* **Task description**:
The copy should begin at the line containing "subtotal: 29955.00 -> 30723.00" and end with the last line below, every line exact and no picture included.

* **Information supplied**:
>>>

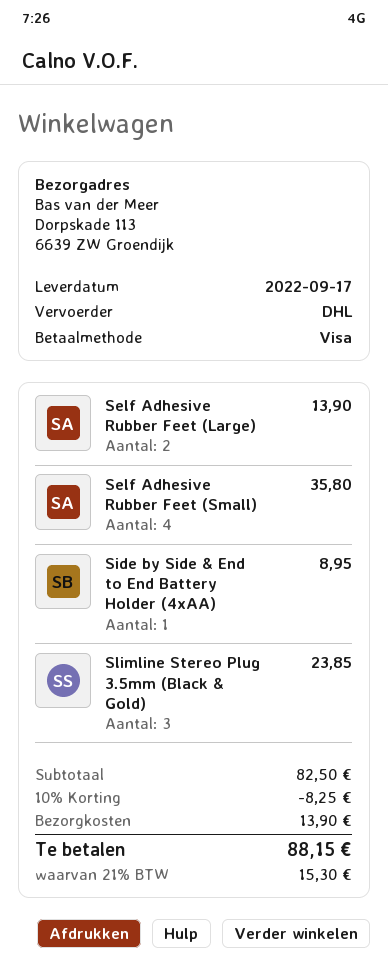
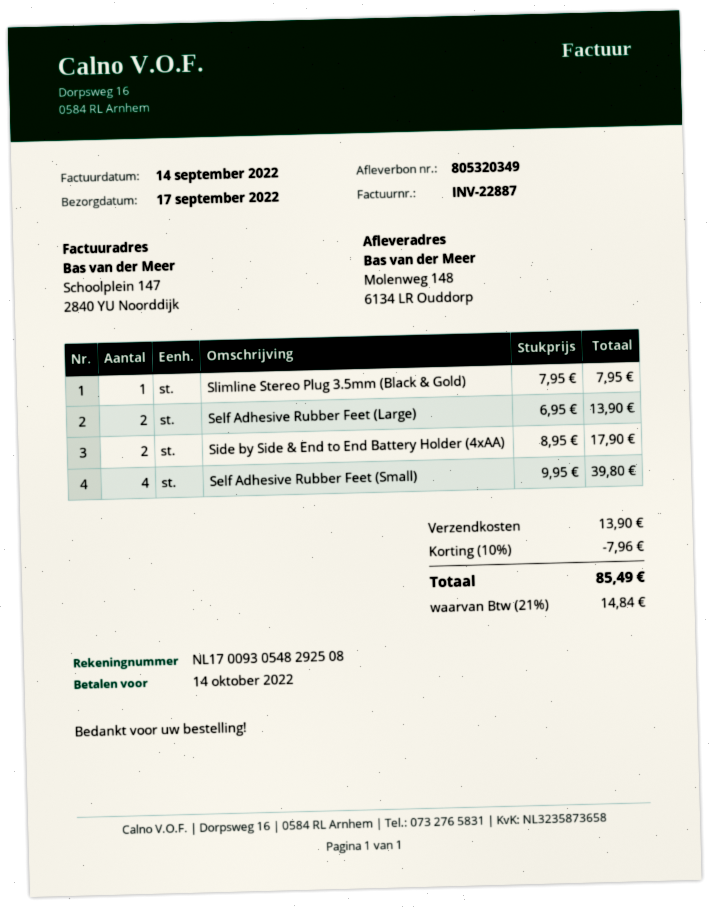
ship to: Dorpskade 113, 6639 ZW Groendijk -> Molenweg 148, 6134 LR Ouddorp
Self Adhesive Rubber Feet (Small): 4 for 35.80 -> 4 for 39.80
Side by Side & End to End Battery Holder (4xAA): 1 for 8.95 -> 2 for 17.90
Slimline Stereo Plug 3.5mm (Black & Gold): 3 for 23.85 -> 1 for 7.95
discount: 10% = 8.25 -> 10% = 7.96
tax: 21% = 15.30 -> 21% = 14.84
total: 88.15 -> 85.49

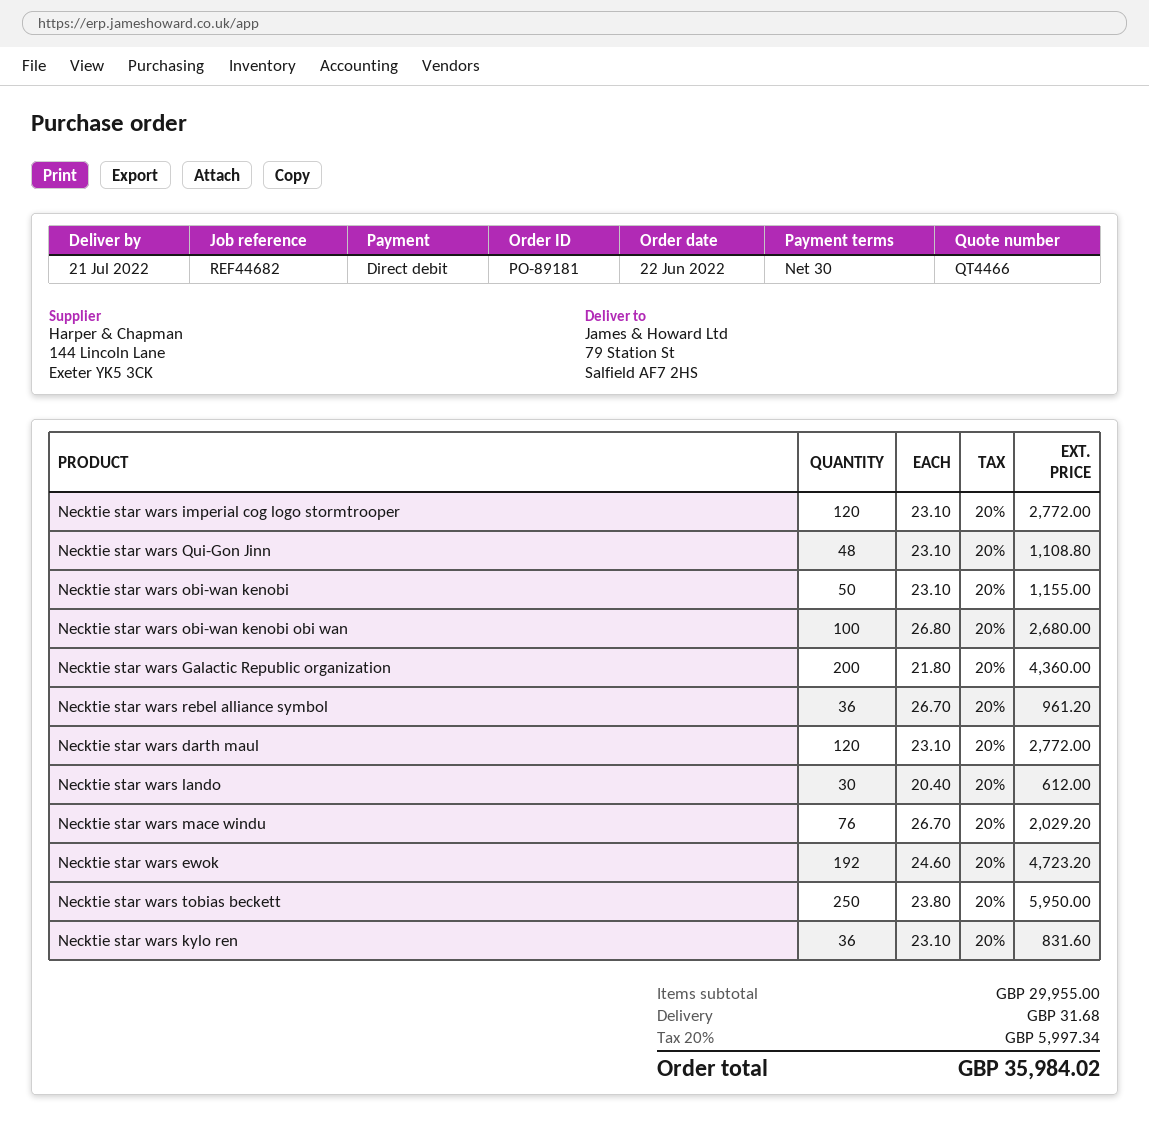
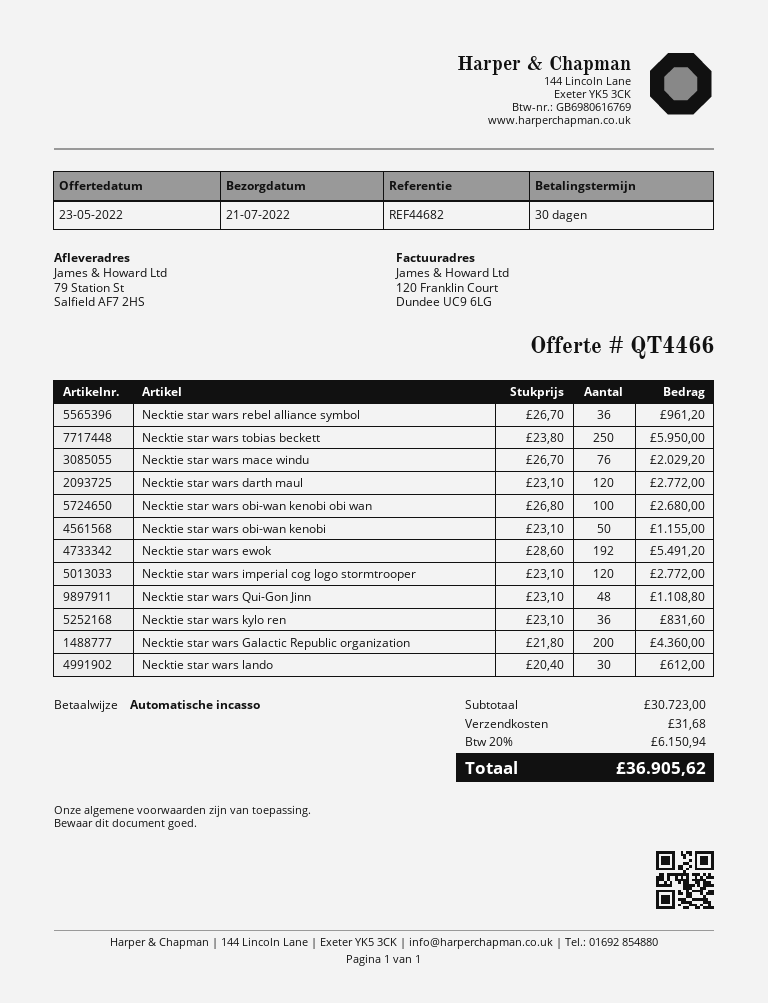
Necktie star wars ewok: 192 x 24.60 = 4723.20 -> 192 x 28.60 = 5491.20
subtotal: 29955.00 -> 30723.00
tax: 20% = 5997.34 -> 20% = 6150.94
total: 35984.02 -> 36905.62

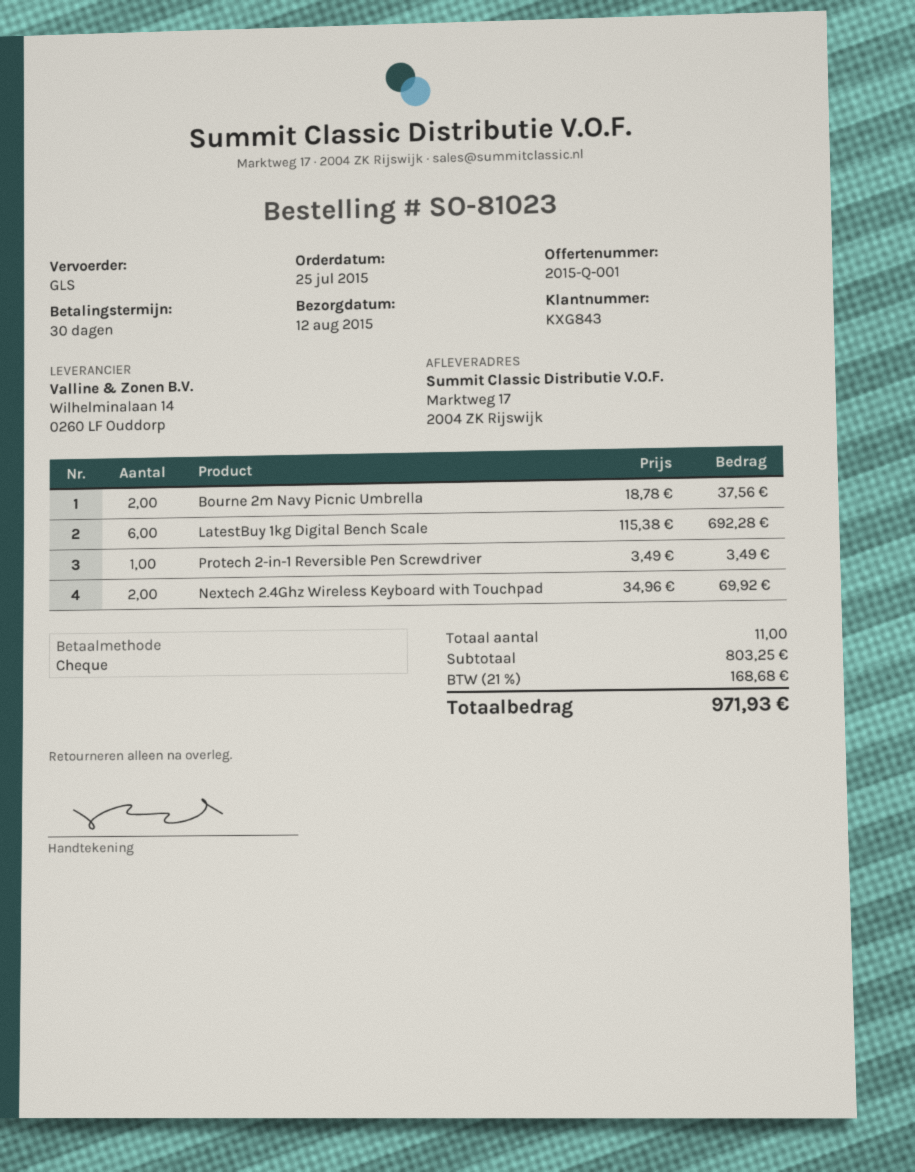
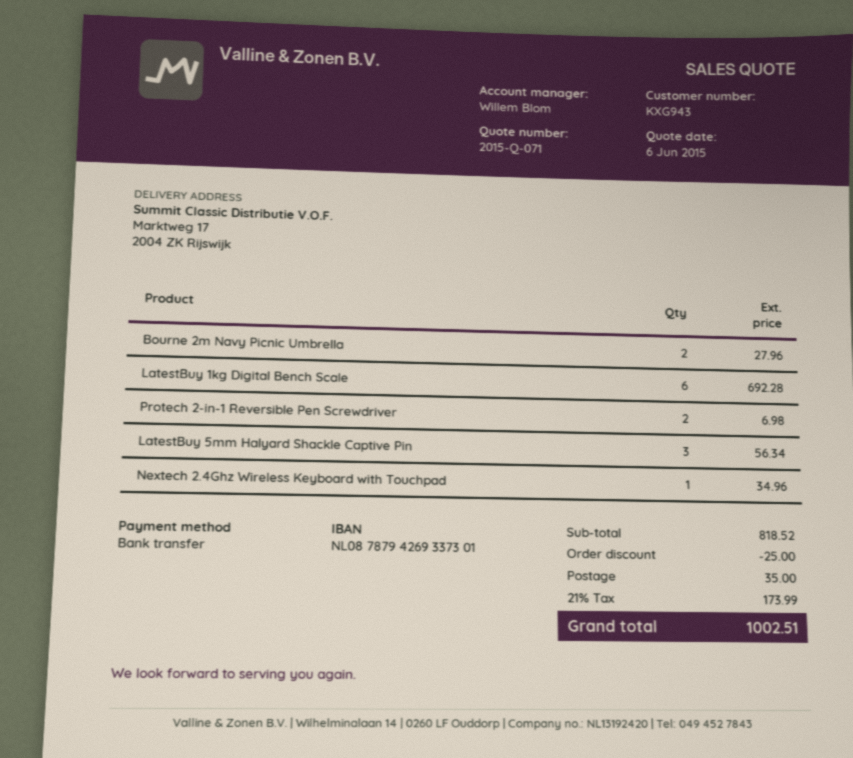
quote number: 2015-Q-001 -> 2015-Q-071
customer number: KXG843 -> KXG943
payment method: cheque -> bank transfer
Bourne 2m Navy Picnic Umbrella: 2 for 37.56 -> 2 for 27.96
Protech 2-in-1 Reversible Pen Screwdriver: 1 for 3.49 -> 2 for 6.98
Nextech 2.4Ghz Wireless Keyboard with Touchpad: 2 for 69.92 -> 1 for 34.96
LatestBuy 5mm Halyard Shackle Captive Pin: none -> 3 for 56.34
subtotal: 803.25 -> 818.52
discount: none -> 25.00
shipping: none -> 35.00
tax: 21% = 168.68 -> 21% = 173.99
total: 971.93 -> 1002.51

<<<

* **Task output**:
subtotal: 29955.00 -> 30723.00
tax: 20% = 5997.34 -> 20% = 6150.94
total: 35984.02 -> 36905.62

quote number: 2015-Q-001 -> 2015-Q-071
customer number: KXG843 -> KXG943
payment method: cheque -> bank transfer
Bourne 2m Navy Picnic Umbrella: 2 for 37.56 -> 2 for 27.96
Protech 2-in-1 Reversible Pen Screwdriver: 1 for 3.49 -> 2 for 6.98
Nextech 2.4Ghz Wireless Keyboard with Touchpad: 2 for 69.92 -> 1 for 34.96
LatestBuy 5mm Halyard Shackle Captive Pin: none -> 3 for 56.34
subtotal: 803.25 -> 818.52
discount: none -> 25.00
shipping: none -> 35.00
tax: 21% = 168.68 -> 21% = 173.99
total: 971.93 -> 1002.51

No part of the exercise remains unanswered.